海水の水柱をアンテナとして活用する「シーエアリアル」を三菱電機が開発した。

[ITmedia]

 三菱電機は1月27日、電流を通す海水を空中に噴出し、水柱をアンテナに利用する「シーエアリアル」を開発したと発表した。海岸や海上など、海水があれば設置できる。

photo 海水アンテナ「シーエアリアル」

 海水中には電流を流さず、アンテナの送受信部だけに電流を流す給電構造を開発。

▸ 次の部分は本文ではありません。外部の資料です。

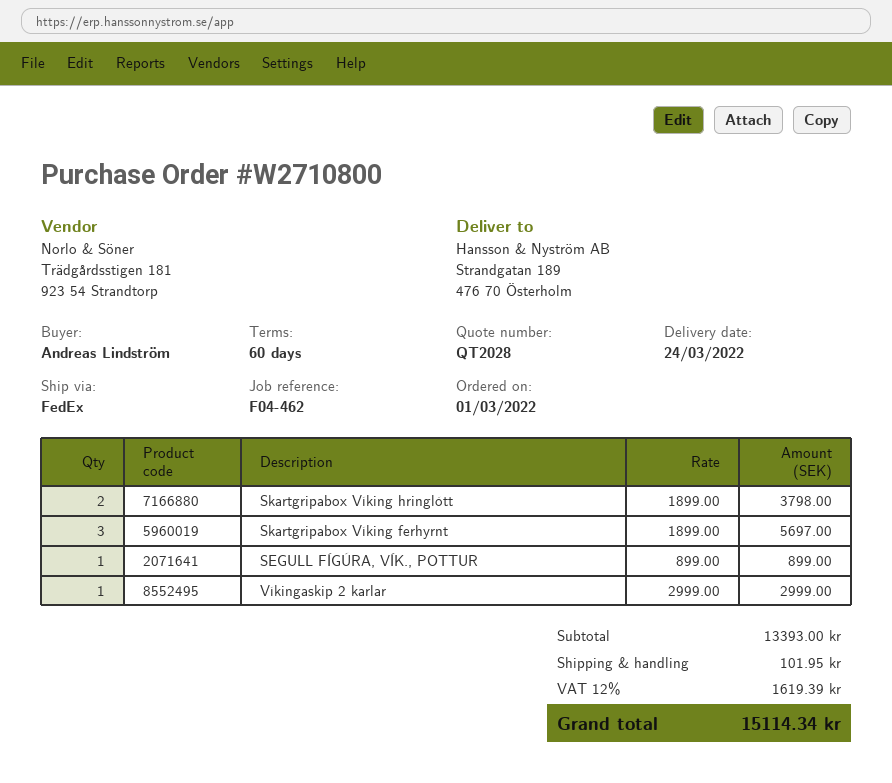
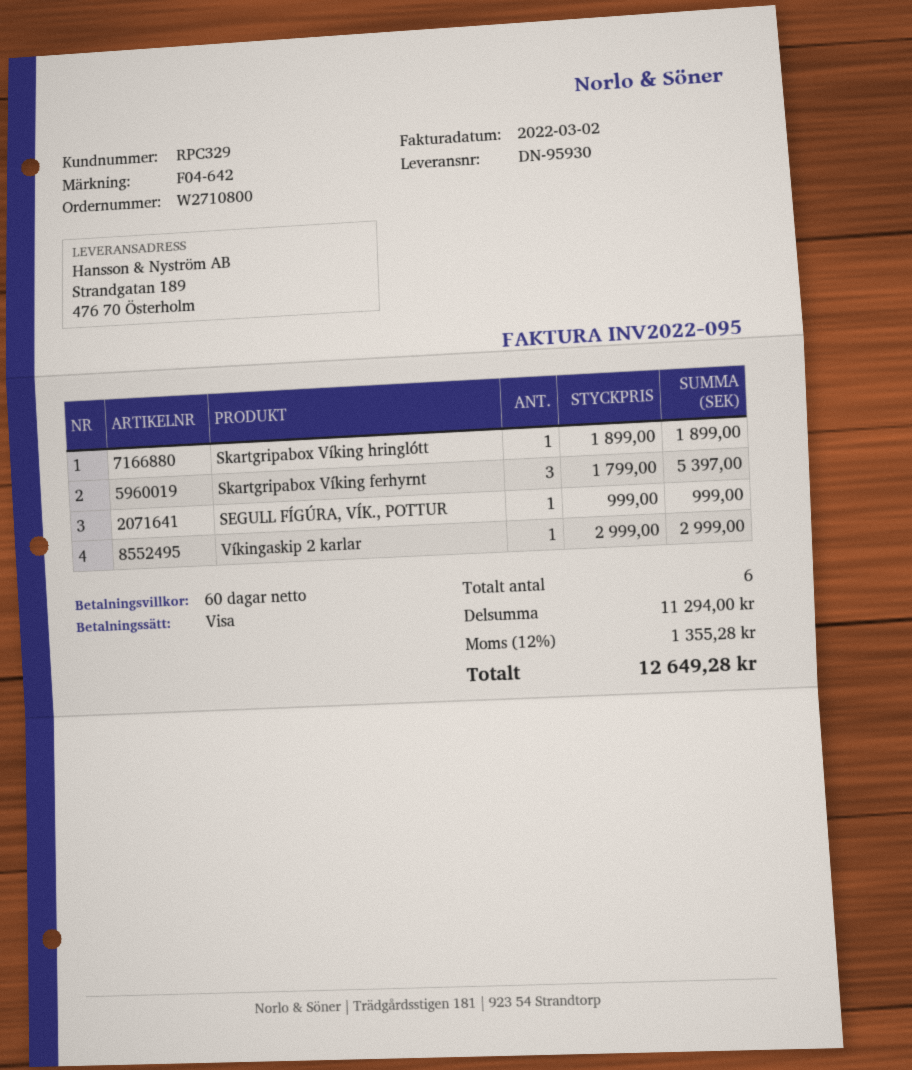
reference: F04-462 -> F04-642
Skartgripabox Víking hringlótt: 2 x 1899.00 = 3798.00 -> 1 x 1899.00 = 1899.00
Skartgripabox Víking ferhyrnt: 3 x 1899.00 = 5697.00 -> 3 x 1799.00 = 5397.00
SEGULL FÍGÚRA, VÍK., POTTUR: 1 x 899.00 = 899.00 -> 1 x 999.00 = 999.00
subtotal: 13393.00 -> 11294.00
shipping: 101.95 -> none
tax: 12% = 1619.39 -> 12% = 1355.28
total: 15114.34 -> 12649.28

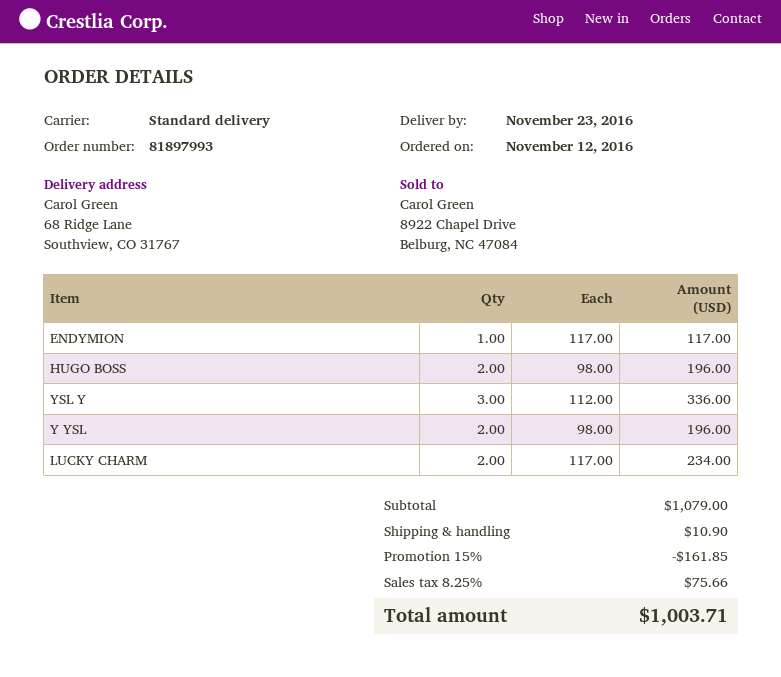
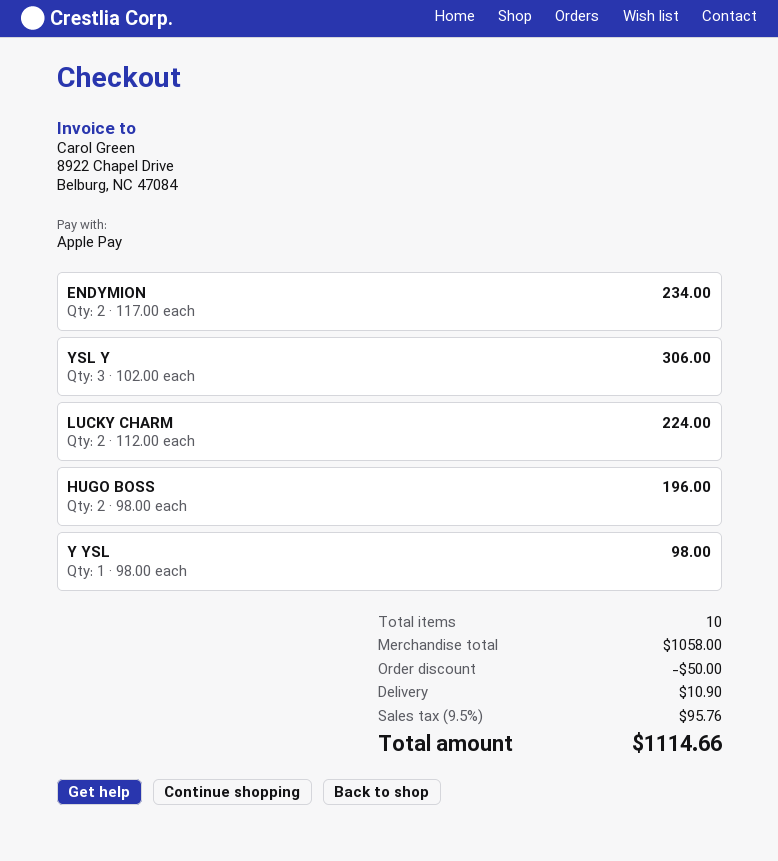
ENDYMION: 1 x 117.00 = 117.00 -> 2 x 117.00 = 234.00
YSL Y: 3 x 112.00 = 336.00 -> 3 x 102.00 = 306.00
Y YSL: 2 x 98.00 = 196.00 -> 1 x 98.00 = 98.00
LUCKY CHARM: 2 x 117.00 = 234.00 -> 2 x 112.00 = 224.00
subtotal: 1079.00 -> 1058.00
discount: 161.85 -> 50.00
tax: 8.25% = 75.66 -> 9.5% = 95.76
total: 1003.71 -> 1114.66

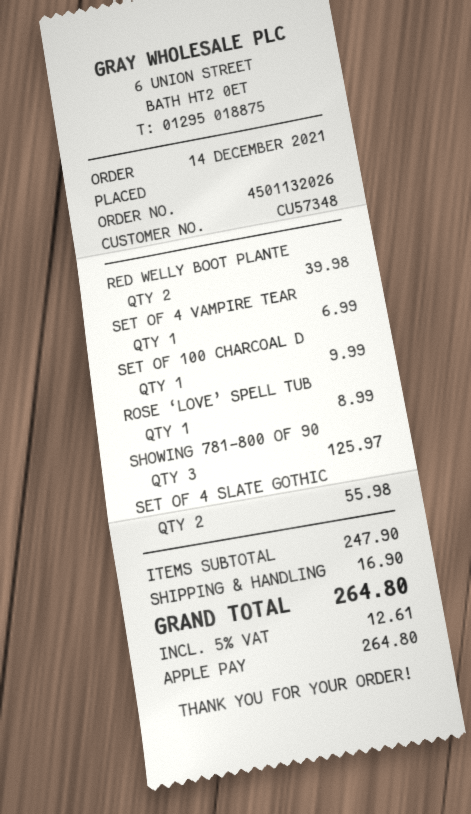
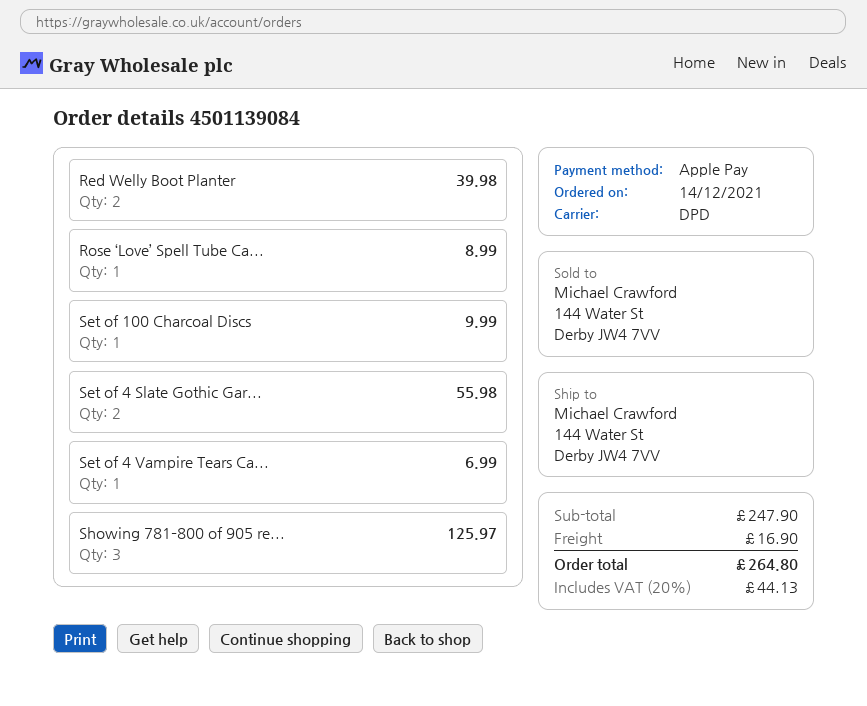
order number: 4501132026 -> 4501139084
tax: 5% = 12.61 -> 20% = 44.13

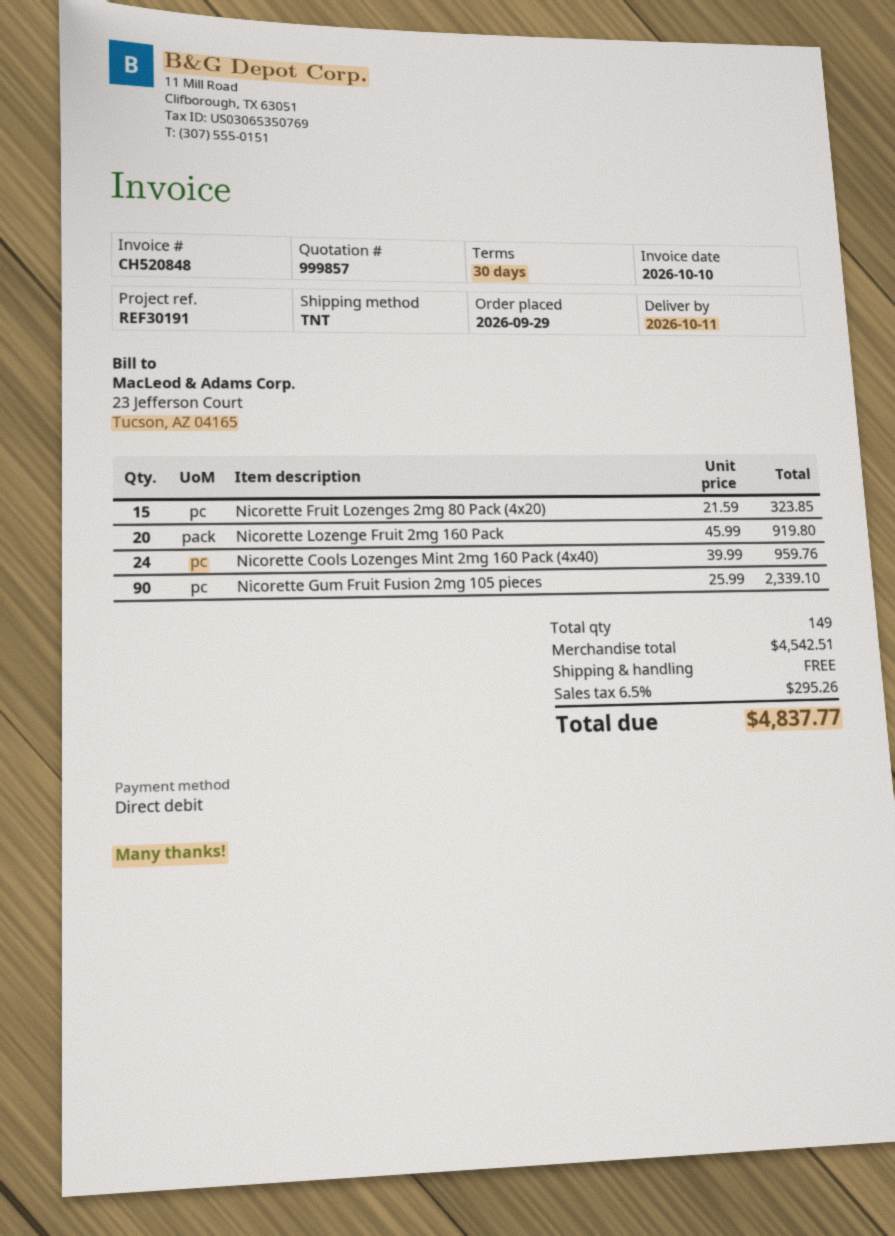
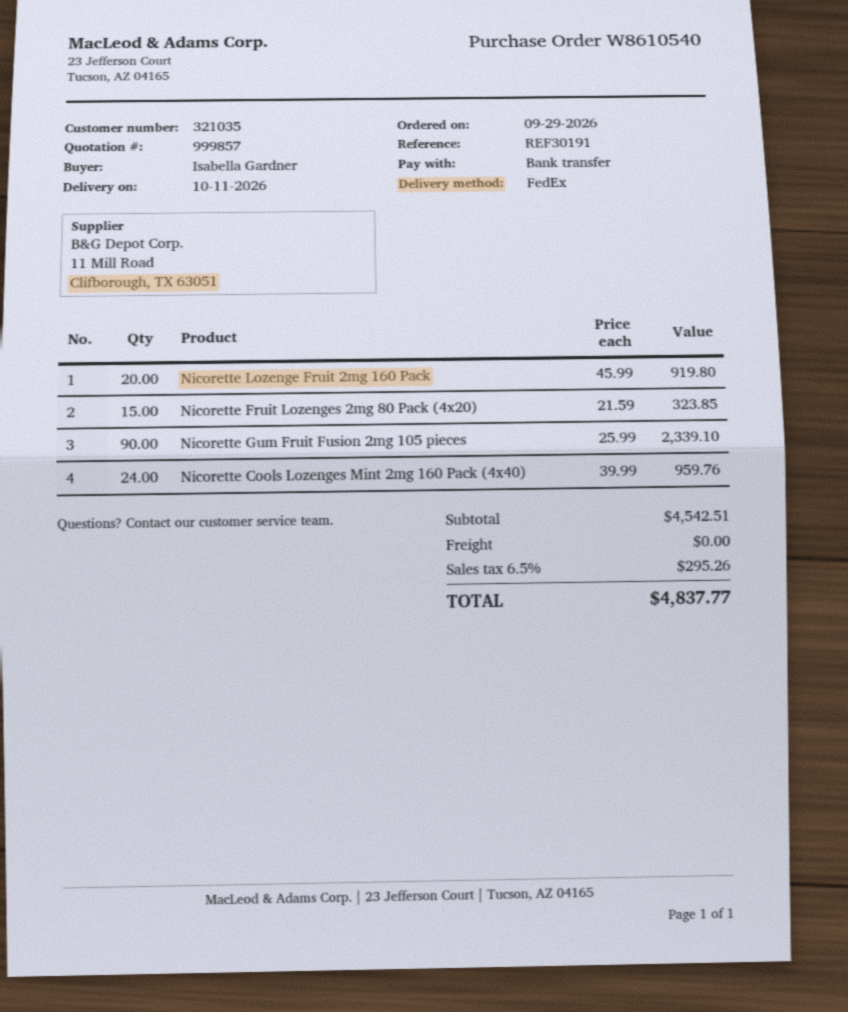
payment method: direct debit -> bank transfer
shipping method: TNT -> FedEx

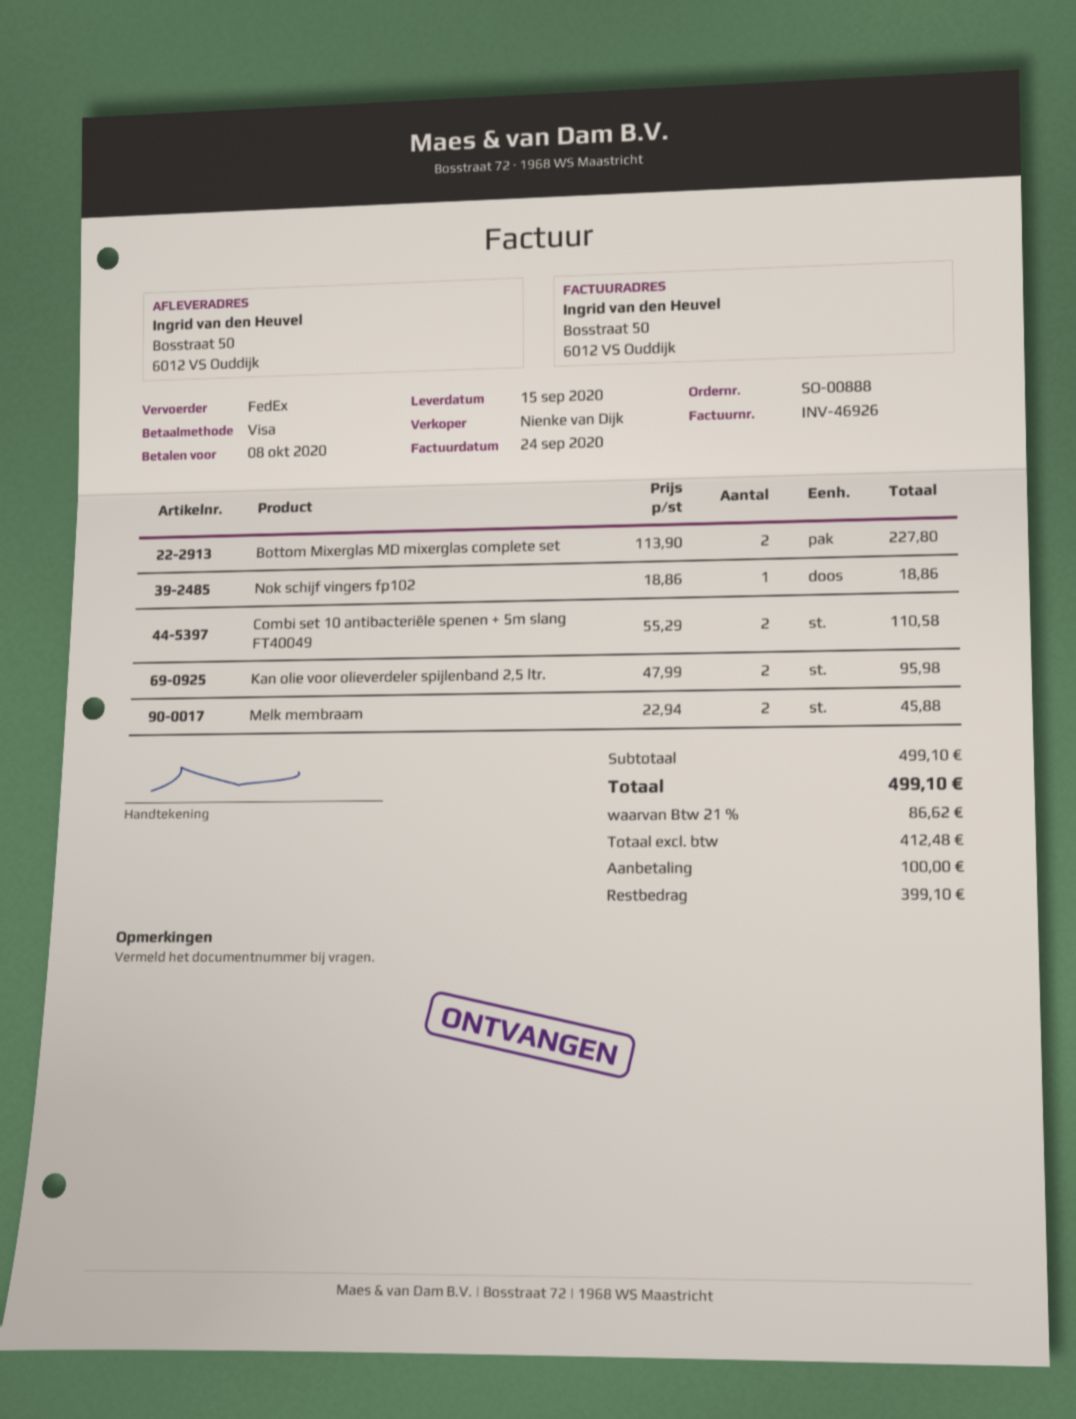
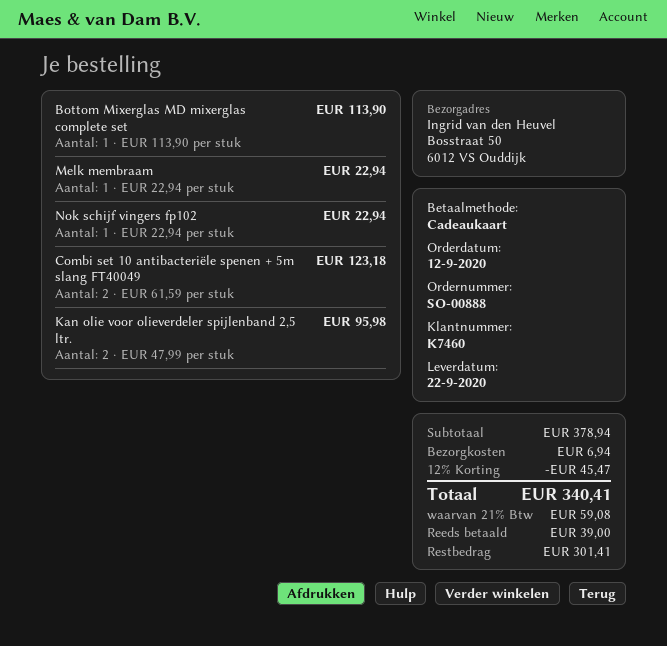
delivery date: 2020-09-15 -> 2020-09-22
payment method: Visa -> gift card
Bottom Mixerglas MD mixerglas complete set: 2 x 113.90 = 227.80 -> 1 x 113.90 = 113.90
Nok schijf vingers fp102: 1 x 18.86 = 18.86 -> 1 x 22.94 = 22.94
Combi set 10 antibacteriële spenen + 5m slang FT40049: 2 x 55.29 = 110.58 -> 2 x 61.59 = 123.18
Melk membraam: 2 x 22.94 = 45.88 -> 1 x 22.94 = 22.94
subtotal: 499.10 -> 378.94
discount: none -> 12% = 45.47
shipping: none -> 6.94
tax: 21% = 86.62 -> 21% = 59.08
total: 499.10 -> 340.41
deposit: 100.00 -> 39.00
balance: 399.10 -> 301.41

金属と比べて導電性が低い海水でもアンテナの放射部になるよう、十分な水柱の太さをシミュレーションで算出し、電力のロスが少ない実用レベルの効率を実現した。

 世界初となる、海水アンテナによる地上デジタルテレビ放送受信実験も行い、画像を映し出せることを確認したという。

photo 金属と海水の電流の流れ方の違い

 アンテナは、ポンプと給電構造だけで構成し、海水があればどこにでも大型のアンテナを設置できる。装置自体がコンパクトなため、船などで移動も可能だ。

 今後は従来の低周波用大型アンテナの置き換えや、コンパクトさを生かした新事業の展開を検討していく。